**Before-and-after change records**
###

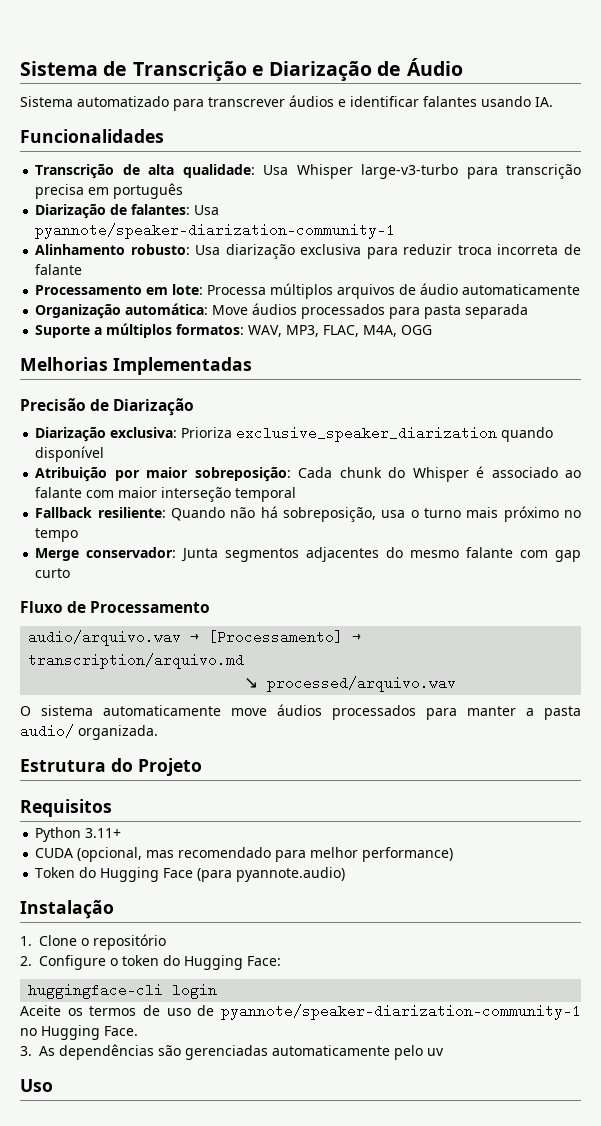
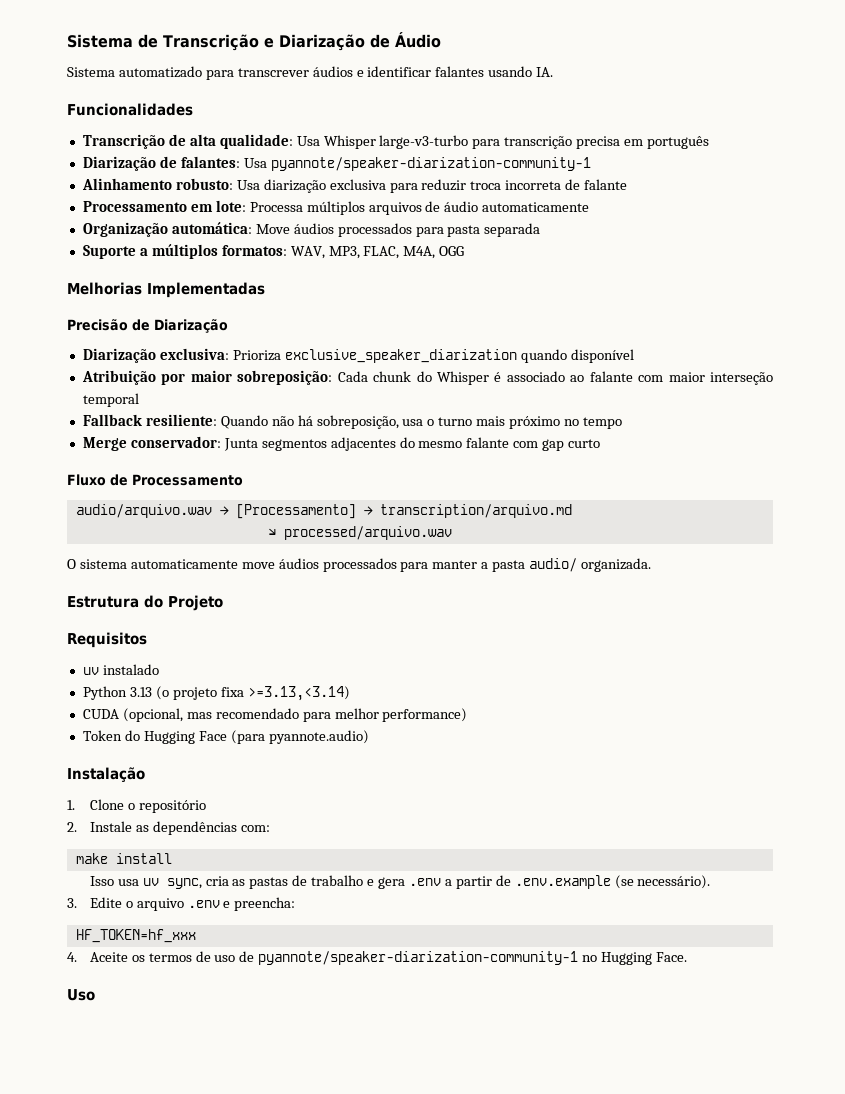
+ uv instalado
- Python 3.11+
+ Python 3.13 (o projeto fixa >=3.13,<3.14)
- 2. Configure o token do Hugging Face:
- huggingface-cli login
- Aceite os termos de uso de pyannote/speaker-diarization-community-1 no Hugging Face.
+ 2. Instale as dependências com:
+ make install
+ Isso usa uv sync, cria as pastas de trabalho e gera .env a partir de .env.example (se necessário).
+ 3. Edite o arquivo .env e preencha:
+ HF_TOKEN=hf_xxx
+ 4. Aceite os termos de uso de pyannote/speaker-diarization-community-1 no Hugging Face.
- 3. As dependências são gerenciadas automaticamente pelo uv

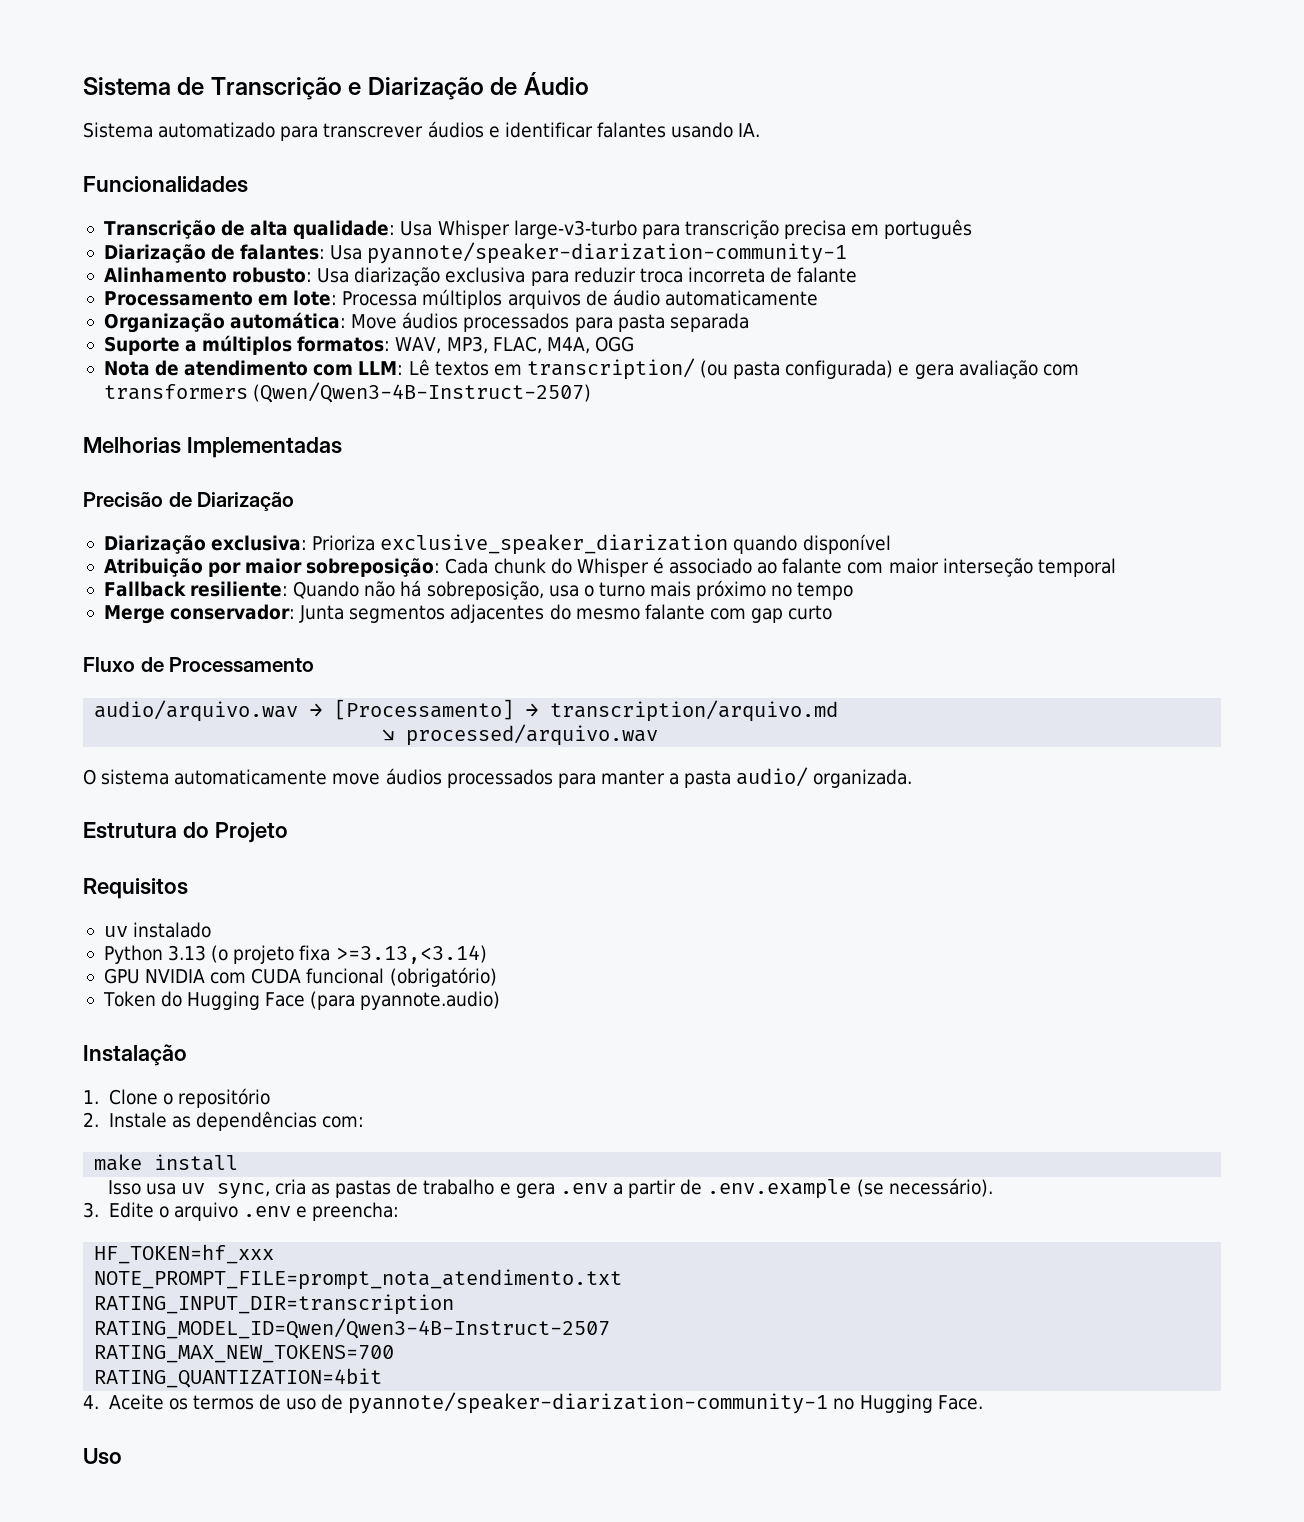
+ Nota de atendimento com LLM: Lê textos em transcription/ (ou pasta configurada) e gera avaliação com transformers (Qwen/Qwen3-4B-Instruct-2507)
- CUDA (opcional, mas recomendado para melhor performance)
+ GPU NVIDIA com CUDA funcional (obrigatório)
+ NOTE_PROMPT_FILE=prompt_nota_atendimento.txt
+ RATING_INPUT_DIR=transcription
+ RATING_MODEL_ID=Qwen/Qwen3-4B-Instruct-2507
+ RATING_MAX_NEW_TOKENS=700
+ RATING_QUANTIZATION=4bit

###

**Required action**
Omit the pictures. Write out exactly the lines from the one containing "- Aceite os" through the last line of the entries, both of them included.

**Result of the task**
- Aceite os termos de uso de pyannote/speaker-diarization-community-1 no Hugging Face.
+ 2. Instale as dependências com:
+ make install
+ Isso usa uv sync, cria as pastas de trabalho e gera .env a partir de .env.example (se necessário).
+ 3. Edite o arquivo .env e preencha:
+ HF_TOKEN=hf_xxx
+ 4. Aceite os termos de uso de pyannote/speaker-diarization-community-1 no Hugging Face.
- 3. As dependências são gerenciadas automaticamente pelo uv

+ Nota de atendimento com LLM: Lê textos em transcription/ (ou pasta configurada) e gera avaliação com transformers (Qwen/Qwen3-4B-Instruct-2507)
- CUDA (opcional, mas recomendado para melhor performance)
+ GPU NVIDIA com CUDA funcional (obrigatório)
+ NOTE_PROMPT_FILE=prompt_nota_atendimento.txt
+ RATING_INPUT_DIR=transcription
+ RATING_MODEL_ID=Qwen/Qwen3-4B-Instruct-2507
+ RATING_MAX_NEW_TOKENS=700
+ RATING_QUANTIZATION=4bit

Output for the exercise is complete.